Roslyn se ajusta el vestido en el espejo, concentrada al mismo tiempo en el esfuerzo de responder. Como muchas veces cuando hace algo, cuando observa algo o cuando le sucede algo, una parte de ella se encuentra completamente sola, como una niña nueva en un colegio, desconcertada por su presencia allí, buscando frenéticamente una cara amiga.

Isabelle sigue leyendo:

—¿De qué manera se manifestaba dicho maltrato?

—Pues… ¿cómo decía, que no me acuerdo?

—«Desoía persistente y cruelmente mis derechos y deseos personales, y en varias ocasiones recurrió a la violencia física contra mí». —Isabelle levanta la vista del papel.

—Persistente y… —Roslyn se interrumpe, inquieta—. ¿Es necesario que diga eso? ¿Por qué no puedo decir que «no estaba» y punto? Porque podías tocarlo, pero estar no estaba.

—Bonita, si eso fuera motivo de divorcio, quedarían once matrimonios a salvo en todo el país. Venga, tú repite…

Se oye un bocinazo. Isabelle va a toda prisa hacia la ventana.
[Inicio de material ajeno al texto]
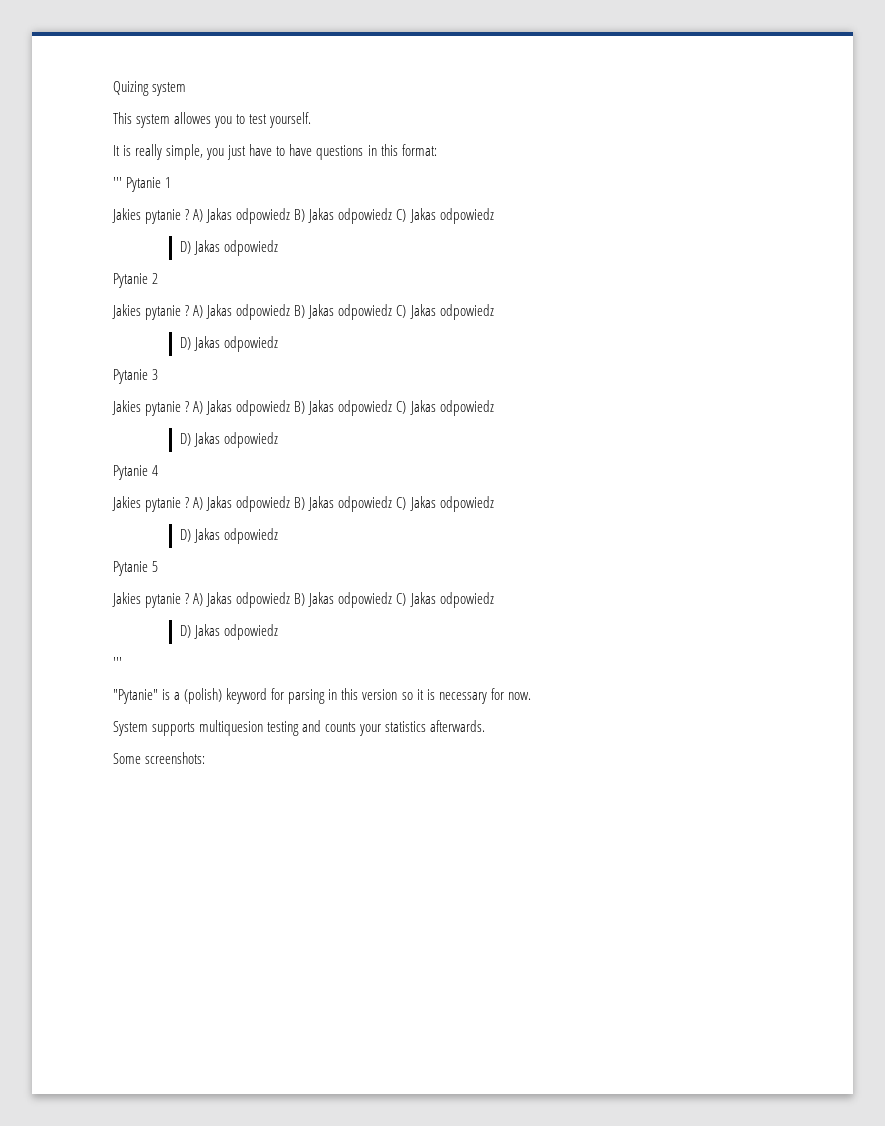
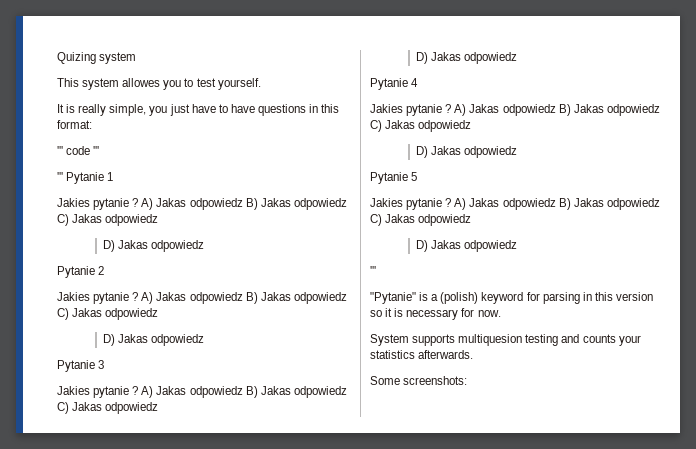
(437, 150) none -> [57,146,100,155] // ''' code '''

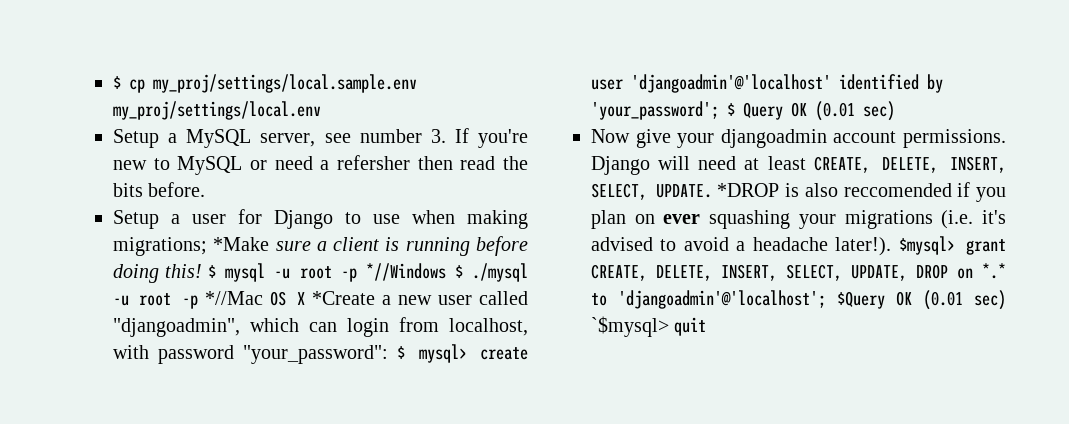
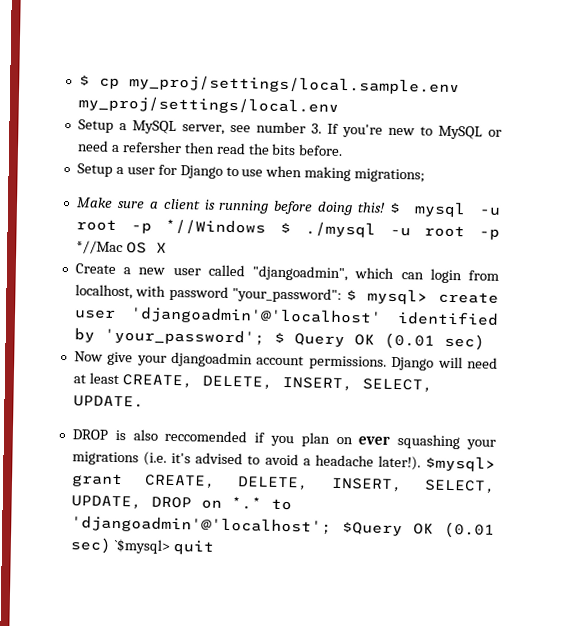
[213,237,270,251] *Make -> [75,197,113,208] // Make
[311,291,375,305] *Create -> [74,263,116,274] // Create
[717,183,780,197] *DROP -> [71,429,108,440] // DROP

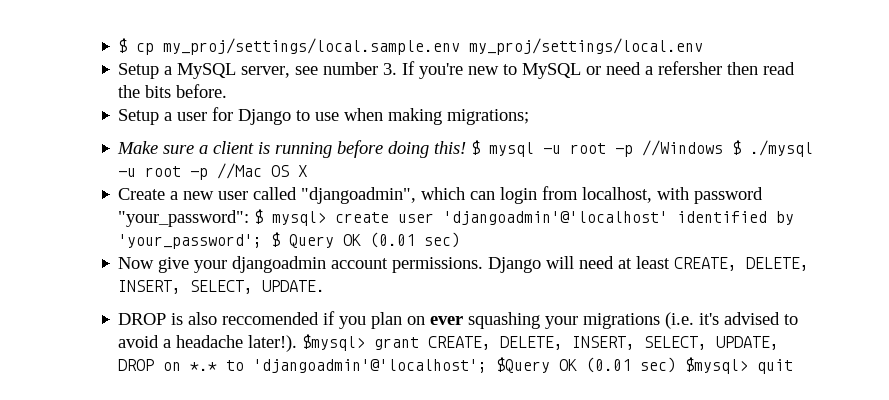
[165,218,267,235] *//Windows -> [642,140,724,156] //Windows
[75,240,123,255] *//Mac -> [217,163,263,179] //Mac
[113,538,170,554] `$mysql> -> [685,357,749,374] $mysql>

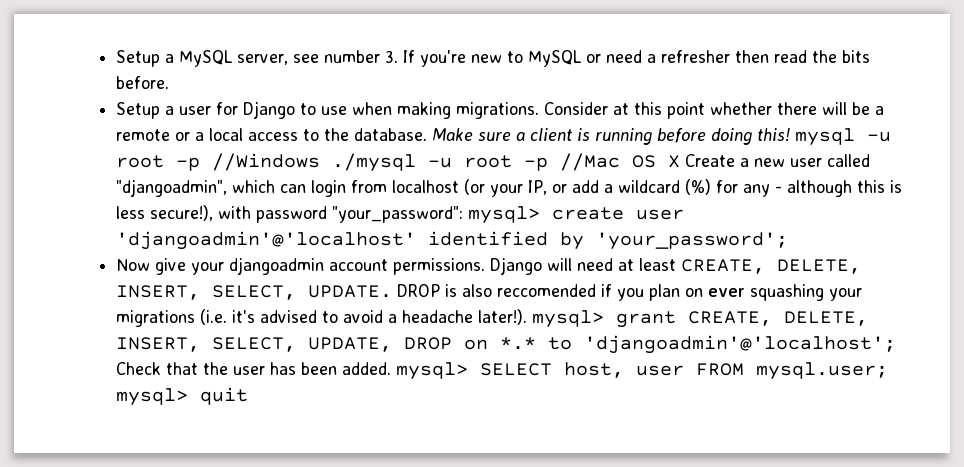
[118,38,704,55] $ cp my_proj/settings/local.sample.env my_proj/settings/local.env // -> (116, 58) none
[658,61,723,75] refersher -> [661,50,731,63] refresher
[447,109,530,125] migrations; // -> [456,102,885,119] [116,128,428,141] migrations. Consider at this point whether there will be a remote or a local access to the database.
[471,140,481,155] $ -> (791, 134) none
[732,140,742,155] $ -> (321, 162) none
(308, 171) // -> (681, 161) none
[582,187,653,203] localhost, -> [392,179,903,197] [116,205,214,221] localhost (or your IP, or add a wildcard (%) for any - although this is less secure!),
[254,209,264,224] $ -> (464, 214) none
[271,232,461,248] $ Query OK (0.01 sec) -> (789, 241) none
(326, 286) // -> (393, 291) none
[302,334,366,351] $mysql> -> [532,310,605,328] mysql>
[496,357,749,374] $Query OK (0.01 sec) $mysql> -> [116,362,889,380] [116,388,189,406] Check that the user has been added. mysql> SELECT host, user FROM mysql.user; mysql>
Abajo, Guido, guardando el bloc, le grita:

—Ya llamarán del despacho para comunicarle la valoración.

Roslyn se acerca a Isabelle y se dirige a él a voces:

—Esas abolladuras no son culpa mía, ¿eh?

Ahora Guido ve por fin a Roslyn, aún detrás de la mosquitera, pero con bastante claridad. Se siente extrañamente avergonzado, azorado.

—Procuraré que se lo paguen lo mejor posible, señorita. Ya lo tiene a punto. Le he cambiado la batería.

—Ah, no, no pienso usar ese coche nunca más. Pediremos un taxi.

—Si salen ya, yo mismo las llevo en la grúa.

—¡Estupendo! ¡Dos minutos! ¡Vístete, Iz! ¡Tienes que hacerme de testigo!

Isabelle toma la mano de Roslyn con un arrebato de emoción.

—Con ésta ya serán setenta y siete las veces que he hecho de testigo en un divorcio. Dos sietes traen suerte, bonita.

—¡Ay, Iz, ojalá!

Roslyn sonríe, pero sus ojos siguen reflejando temor y una confusa consternación. Isabelle sale a la carrera del dormitorio, desatándose el cinturón de la bata con la mano buena.